Another exciting implication is the connection between immune signalling and nutrient signalling. Peptides like PEP2 were originally believed to function exclusively in defense responses. The discovery that they also regulate nutrient stress responses suggests an intricate crosstalk between immunity, metabolism, and growth. This opens up avenues to explore whether other DAMP peptides control nutrient acquisition in a similar manner.
Since this entire mechanism is regulatory rather than genetic, there is also potential for reversible and tuneable manipulation. Modulating peptide levels in crops and engineering variants of the PEPR receptors might allow farmers and breeders to optimise iron uptake based on local soil conditions, potentially enhancing crop yield in iron-poor soils.

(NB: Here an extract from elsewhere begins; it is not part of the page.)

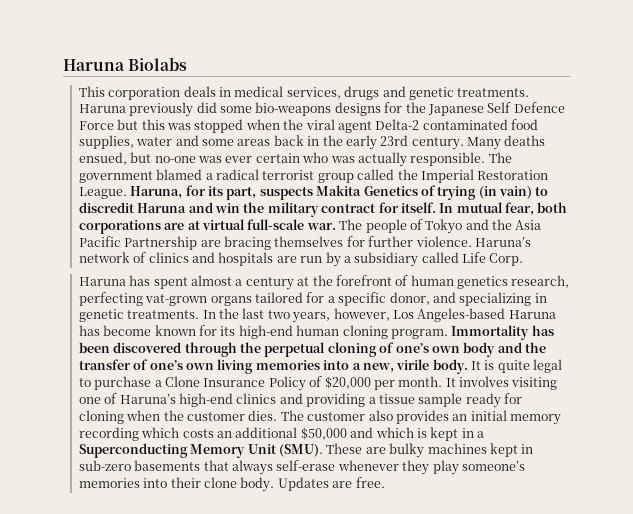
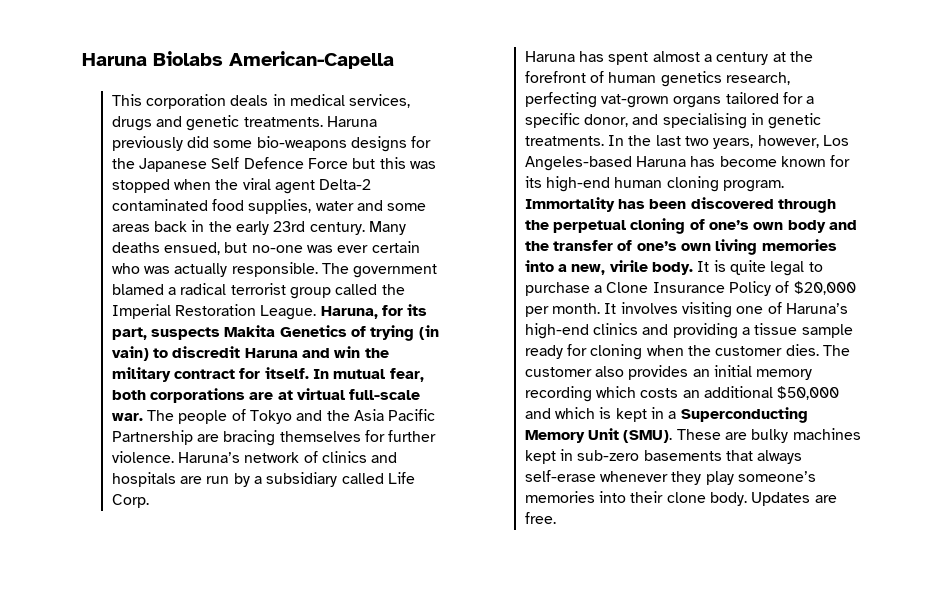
- Haruna Biolabs
+ Haruna Biolabs American-Capella
- Haruna has spent almost a century at the forefront of human genetics research, perfecting vat-grown organs tailored for a specific donor, and specializing in genetic treatments.
+ Haruna has spent almost a century at the forefront of human genetics research, perfecting vat-grown organs tailored for a specific donor, and specialising in genetic treatments.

Finally, the knowledge gained from Arabidopsis (a model plant) can be translated to crops such as rice, wheat, and pulses, as many stress-signalling pathways are conserved. With iron deficiency affecting nearly one-third of agricultural soils globally, leveraging peptide-based signalling could significantly improve nutritional quality and yield stability.
A new molecular axis for nutrient resilience
In summary, our work identifies the PEP2–PEPR2 signalling module as a critical regulator of iron-deficiency responses in Arabidopsis. Acting like a master switch, it coordinates iron uptake, root growth, and stress signalling, revealing an unexpected link between DAMP peptides and nutrient homeostasis.
The discovery that a small endogenous peptide can shape plant architecture and nutrient acquisition opens up new horizons in understanding how plants respond to environmental challenges. As climate change intensifies abiotic stresses worldwide, such molecular insights will be key to building future-ready agriculture, where plants can grow, adapt, and thrive even in the most challenging soils.